PROMPT:
Scan the records for the word "tour". Return each line where it is found.
ENTRIES SUPPLIED Block Start
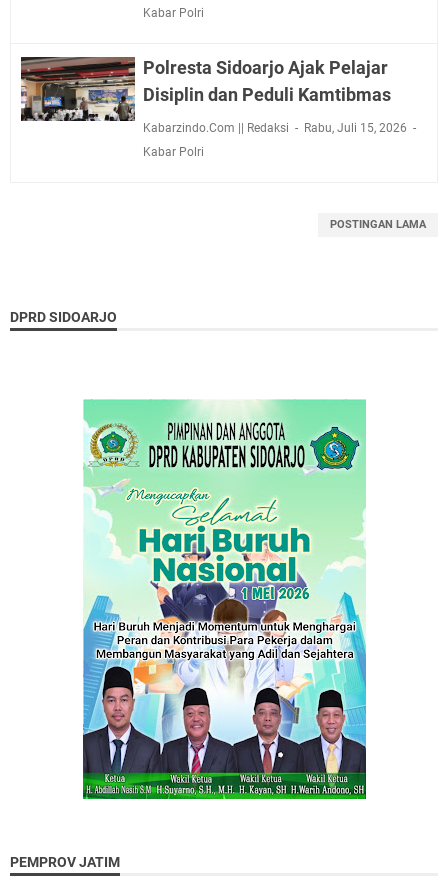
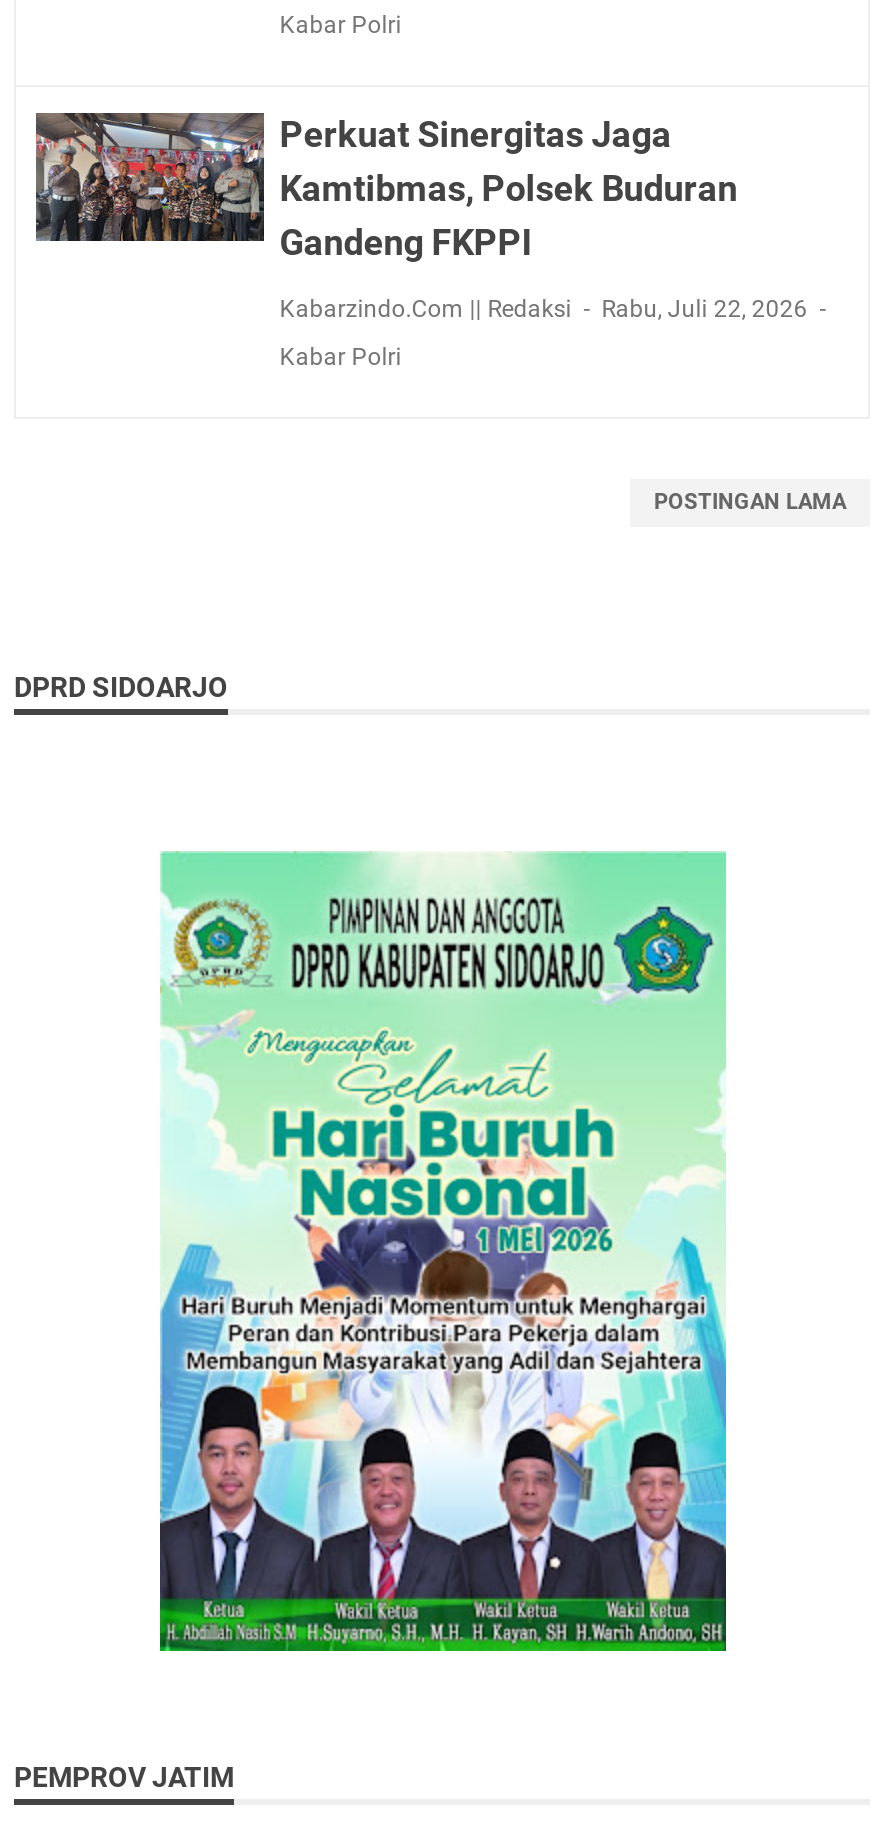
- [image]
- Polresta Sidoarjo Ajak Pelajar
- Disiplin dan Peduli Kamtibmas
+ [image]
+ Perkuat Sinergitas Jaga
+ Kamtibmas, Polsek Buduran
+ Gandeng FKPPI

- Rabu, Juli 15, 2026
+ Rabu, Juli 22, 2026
ENTRIES SUPPLIED Block End
ENTRIES SUPPLIED Block Start
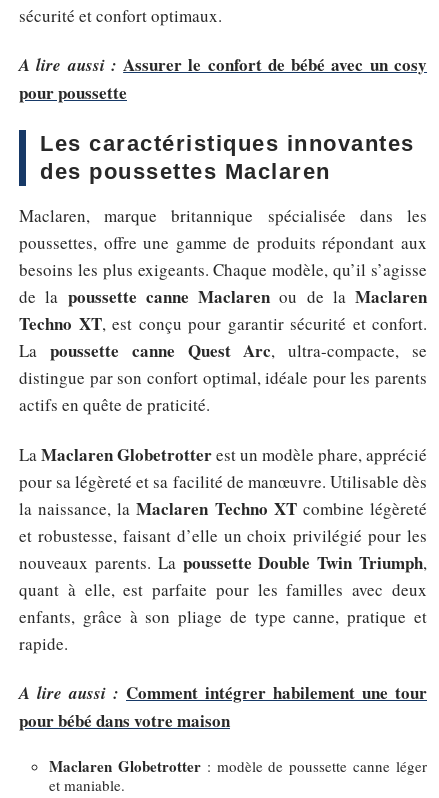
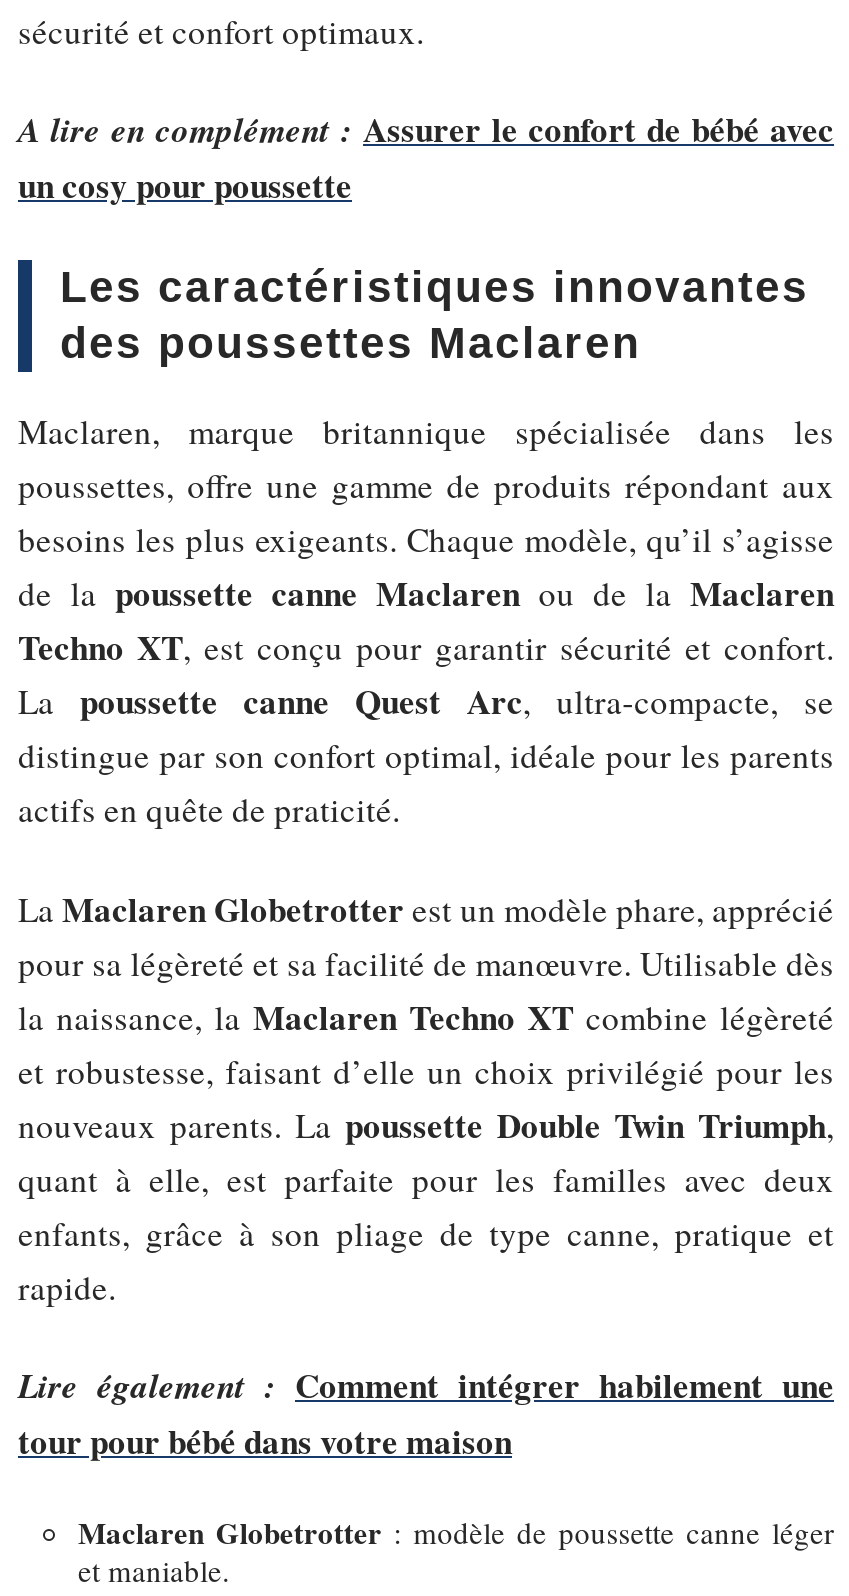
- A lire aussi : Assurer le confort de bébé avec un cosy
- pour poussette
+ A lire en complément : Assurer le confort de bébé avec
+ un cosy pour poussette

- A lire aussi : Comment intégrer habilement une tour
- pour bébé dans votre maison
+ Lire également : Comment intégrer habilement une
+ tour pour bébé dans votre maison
ENTRIES SUPPLIED Block End
COMPLETED TASK:
- A lire aussi : Comment intégrer habilement une tour
+ tour pour bébé dans votre maison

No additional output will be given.